How did I end up in this situation? Well, it was simple. Gourry and I -- and Amelia and Zel, who happened to be with us -- were teaching some bandits the meaning of fear and recovering some loot for our troubles. Anyway, they had one of those stupid hideouts that goes all to pieces as soon as you launch one good Fireball. So, I told everyone to grab what they could and just stuff it in their pockets, then run like hell. And I put some rings on, because it's easier to carry them on my fingers than have them take up space in my bags. And I had already lost my gloves -- don't ask. Plus, what if I needed to punch someone?
Most of them came off fine -- I do have delicate fingers after all -- but the one on my right ring finger was stuck fast. I tugged at it some more.
Amelia looked at it. "You know, Miss Lina, it looks almost like a wedding ring. You don't think the bandits stole it from some poor married couple?"
"Now I really want to get it off," I said. "I'm too young to be a married woman."
Amelia looked at Zelgadis, who had brought the soap, and a basin of water.
"I don't think gold washes off that easy," Gourry said.
"I'm not trying to wash it off, Jellyfish," I told him. "The soap will make it slippery enough to slide off."
"I knew that," he said. I doubted it. "You don't have to be so mean about it."
"Just finish gathering up the loot, Jellyfish. Then we can see if the town has a reward out for these bandits."
"This one's not coming off. I got a stuck ring, too, Lina," Gourry said.
I sighed. "Then get over here and make with the soap." Honestly, I might have to ask to borrow a jeweler's tools to break the rings. Which would be annoying: the gold would still be worth something, but the rings could have some value of their own. I looked closer. "Zel, Amelia, give me your opinion?"
"Are they jewelers?"
"Of course not, Gourry. But they're mages."
"Um... Miss Lina...?" Amelia gave me a curious look.
"What is it? I think this thing is enchanted," I said. Which could explain why I couldn't get it off. Especially if it was cursed or something. At least I felt fine.
"Cursed?" Gourry said. "Get this thing off me!"
"I didn't say it was cursed, jellyfish for brains." Just thought it Was it my imagination, or was he actually getting smarter?

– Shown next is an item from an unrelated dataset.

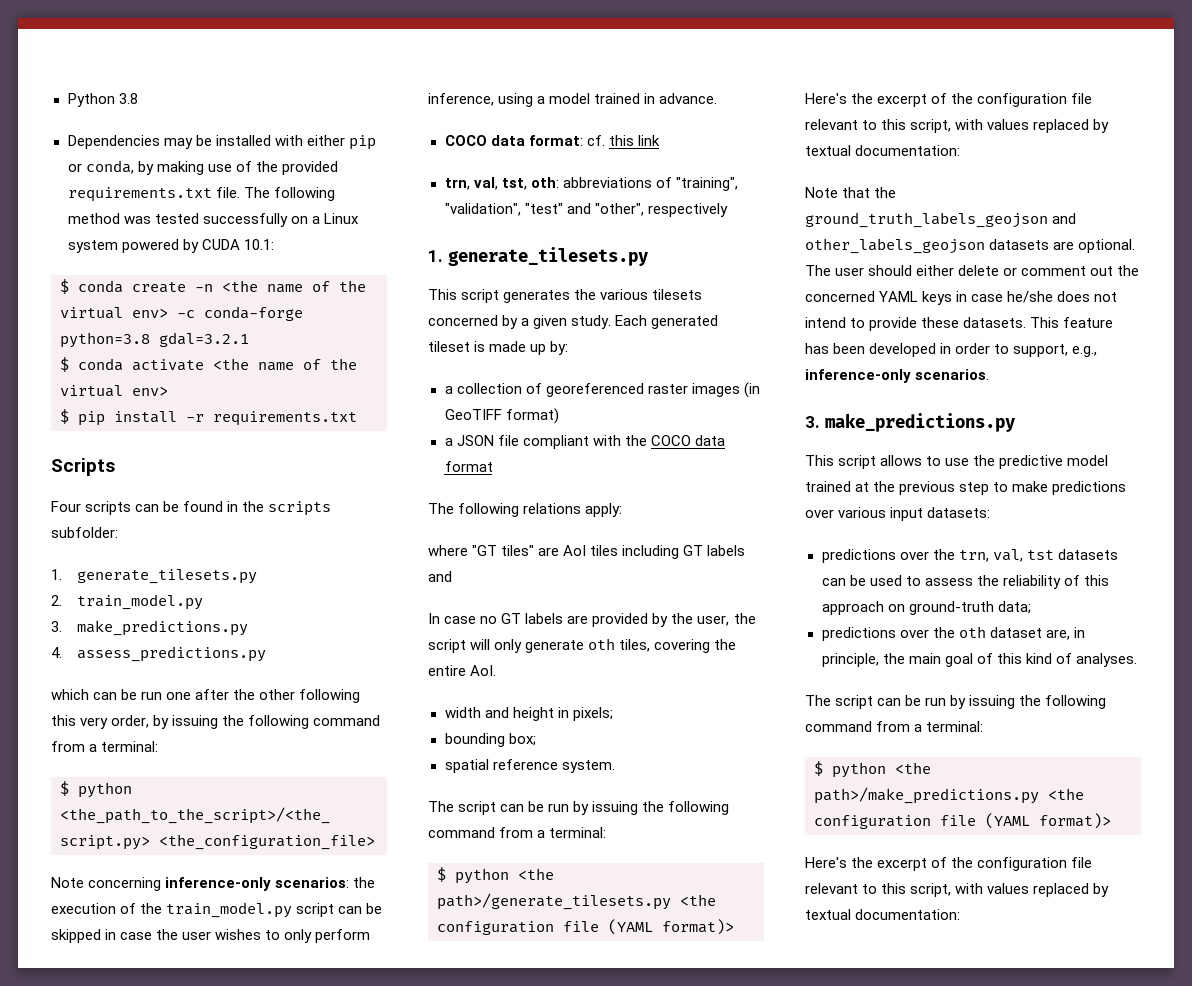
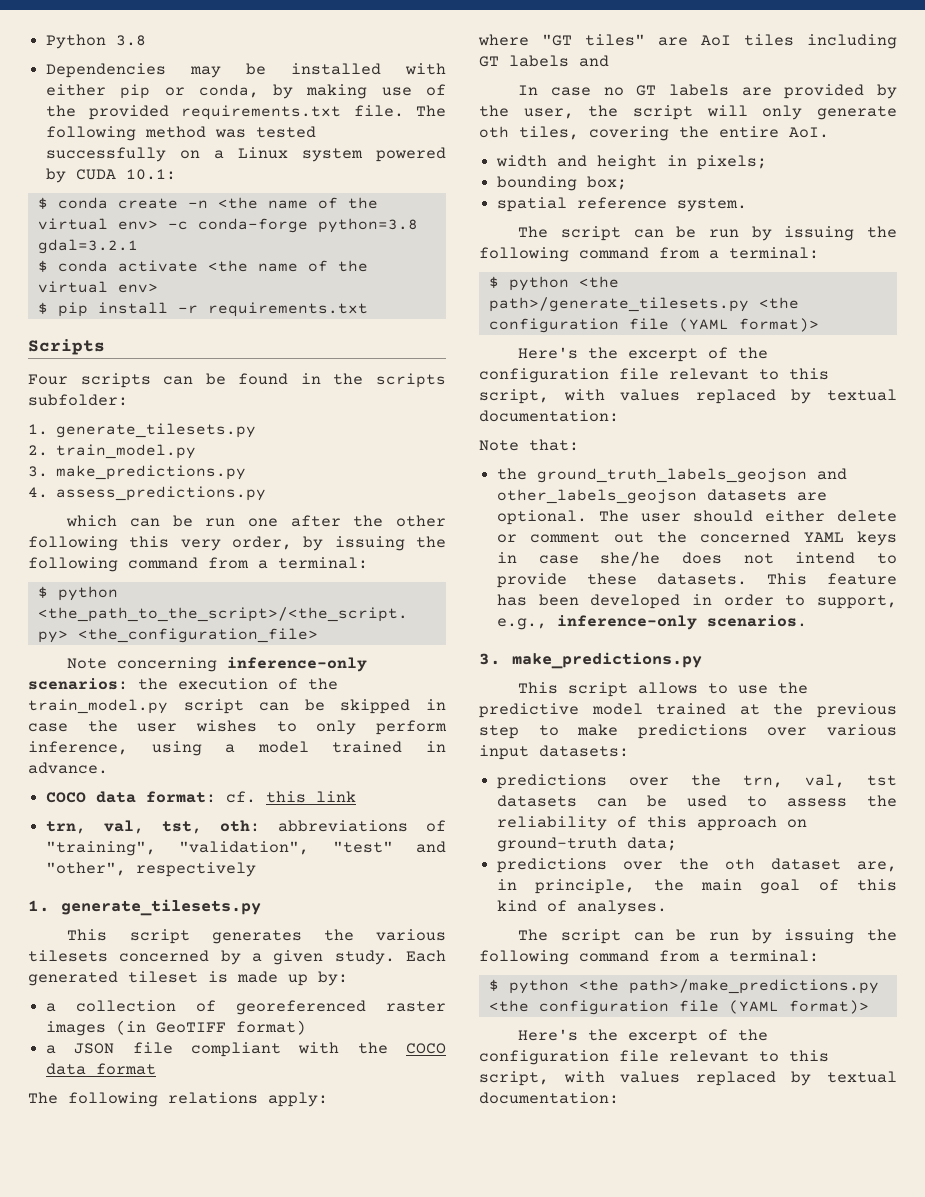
[842,187,871,198] that -> [529,439,579,451] that: //
[1007,291,1054,303] he/she -> [600,551,661,566] she/he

"You did say it! I'm not deaf, Lina." He was starting to scrub his hands, in an effort to get the ring to fall off.
Zel cleared his throat. "You two have been doing that since you got back to the inn. Lina, you've been reacting to things I haven't heard Gourry said. And now Gourry's doing it too."
Amelia nodded. "It would be almost kind of like an old married couple... if it wasn't kind of creepy, actually."
Well, thank you for that, Amelia. I looked at Gourry. Was he really reading my thoughts?
"Maybe if you thought quieter, Lina," Gourry said, frowning.
"Could it be the rings? They do kind of look like wedding rings..." Amelia said.
"Who the hell would think it was a good idea to make wedding rings that gave you mind-reading powers?" I asked. I've never been married, but that just strikes me as a terrible idea. People have a lot of dumb thoughts, and I'd get sick of hearing them, especially when I was trying to think.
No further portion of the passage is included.